Sopa de Macarrão
O filho olha emburrado o prato vazio,
o pai pergunta se não está com fome. — Com fome eu tô, não to é com vontade
de comer comida de velho.
Lá da cozinha a mãe diz que decretou ― De-cre-tei! — que
ou ele come legumes e verduras, ou vai passar fome.
— Não
quero filho meu engordando agora para ter problemas de saúde depois. Só quer
batata frita e carne, carne e batata frita!
Ela vem com a travessa de bifes, o pai
tira um, ela senta e tira o outro, o filho continua com o prato vazio.
— Nos
Estados Unidos — continua ela — um
jornalista passou um mês comendo só fastfood, engordou mais de seis quilos!
— E
como é que ele aguentou um mês só comendo isso?! — perguntou
o pai.
O filho responde:
— Porque
é gostoso! — E pega com nojo uma folhinha de
alface, põe no prato e fica olhando como se fosse um bicho.
A mãe diz que é preciso ao menos
experimentar para saber o que é ou não gostoso, e o pai diz que, quando era da
idade dele, comia cenoura crua, pepino, manga verde com sal, comia até milho
verde cru.
— E
devorava o cozido de legumes da sua avó! E essa alface? Pra comer, é preciso
botar na boca...
O filho enfia a alface na boca,
mastiga fazendo careta, pega um bife, a mãe pula na cadeira, pega o bife de
volta:
— Não
senhor! Só com salada pra valer, arroz, feijão, tudo!
— Ele
continua olhando o prato vazio, até que resmunga:
— Se
vocês sempre comeram tão bem, como é que acabaram barrigudos assim?

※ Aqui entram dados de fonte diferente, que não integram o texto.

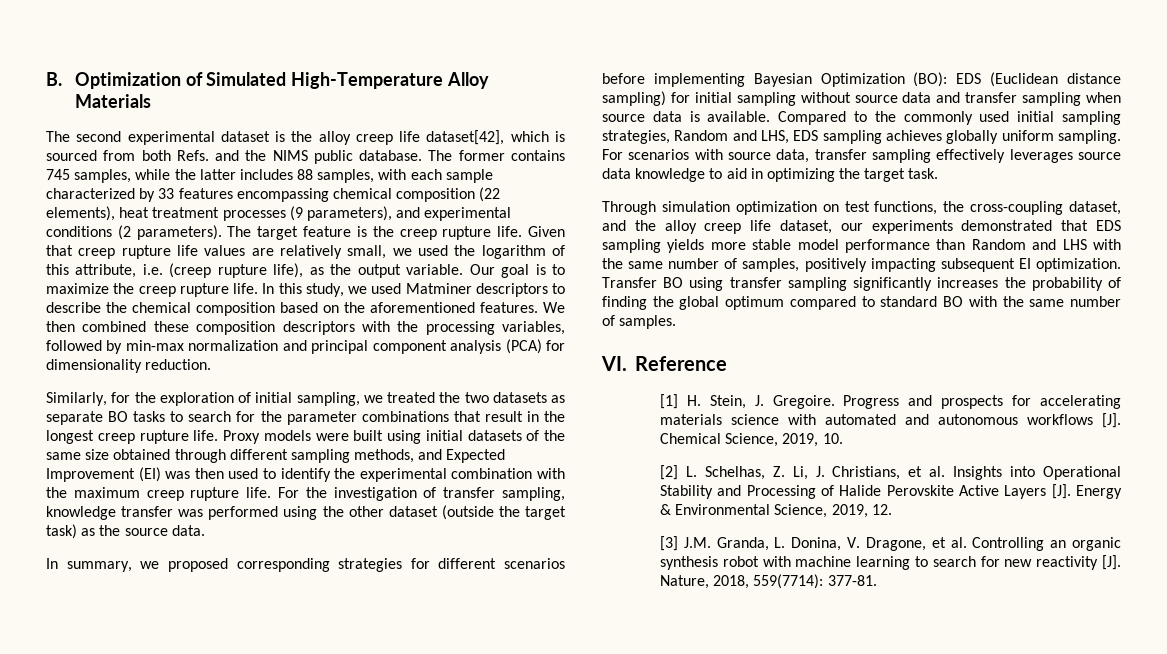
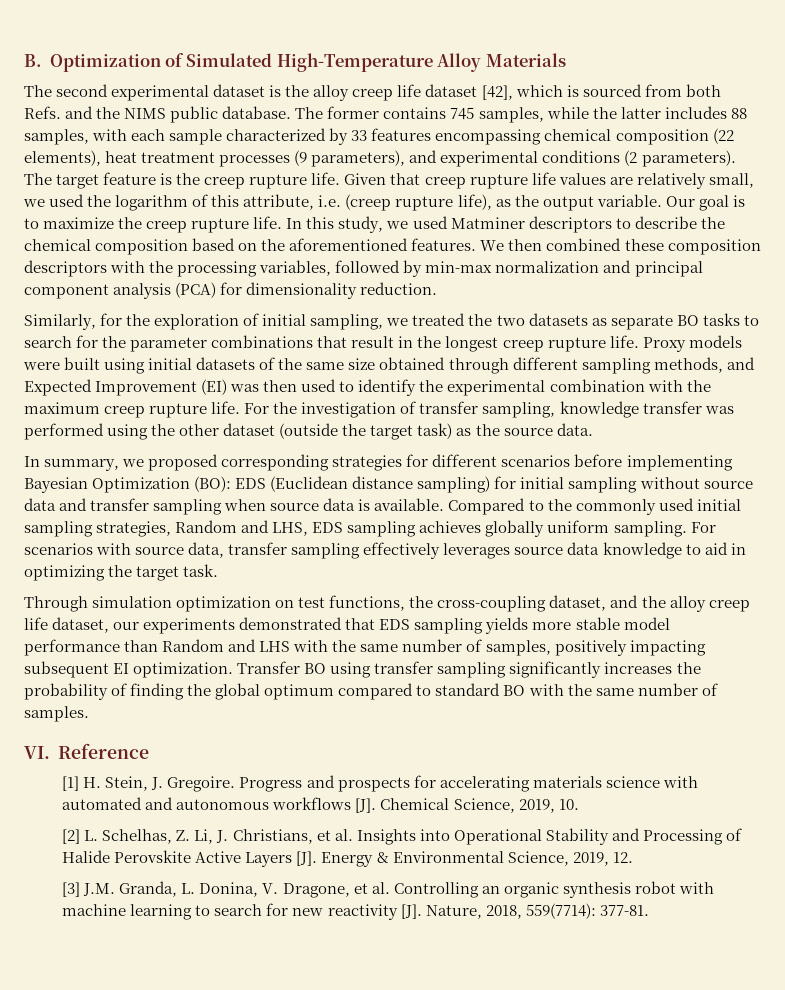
- The second experimental dataset is the alloy creep life dataset[42], which is sourced from both Refs. and the NIMS public database.
+ The second experimental dataset is the alloy creep life dataset [42], which is sourced from both Refs. and the NIMS public database.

O pai diz que isso é da idade, o
importante é ter saúde.
— E
você, se continuar comendo só fritura, carne, doce e refrigerante, na nossa
idade vai pesar mais de cem quilos!
— No
Japão — resmunga ele — podia
ser lutador de sumo e ganhar uma nota.
— E
no Natal — cantarola a mãe — vai
ser Papai Noel, né? E Rei Momo no carnaval... — Não tripudie — diz
o pai. — Ele ainda vai comer de tudo. Quando eu
era menino, detestava sopa. Aí um dia minha mãe fez sopa com macarrão de
letrinhas, passei a gostar de sopa!
O filho pergunta o que é macarrão de
letrinhas, o pai explica. Ele põe na boca uma rodela de tomate, o pai e a mãe
trocam um vitorioso olhar. O pai faz uma voz doce:
— Está
descobrindo que salada é gostoso, não está?
— Não,
peguei tomate para tirar da boca o gosto nojento de alface, mas acabo de
descobrir que tomate também é nojento.
— Mas
catchup você come não é? Pois é feito de tomate!
— E
ele também não come ovo — emenda a mãe — mas
come maionese, que é feita de ovo!
O filho continua olhando o prato
vazio.
— Coma
ao menos feijão com arroz — diz o pai.
Ele pega uma colher de feijão, outra
de arroz dizendo que viu um filme onde num campo de concentração só comiam
assim pouquinho, só o suficiente pra sobreviver... Mastiga tristemente, até que
o pai lhe bota o bife no prato de novo, mas a mãe retira novamente:
— Ou
salada ou nada! Sem chantagem sentimental!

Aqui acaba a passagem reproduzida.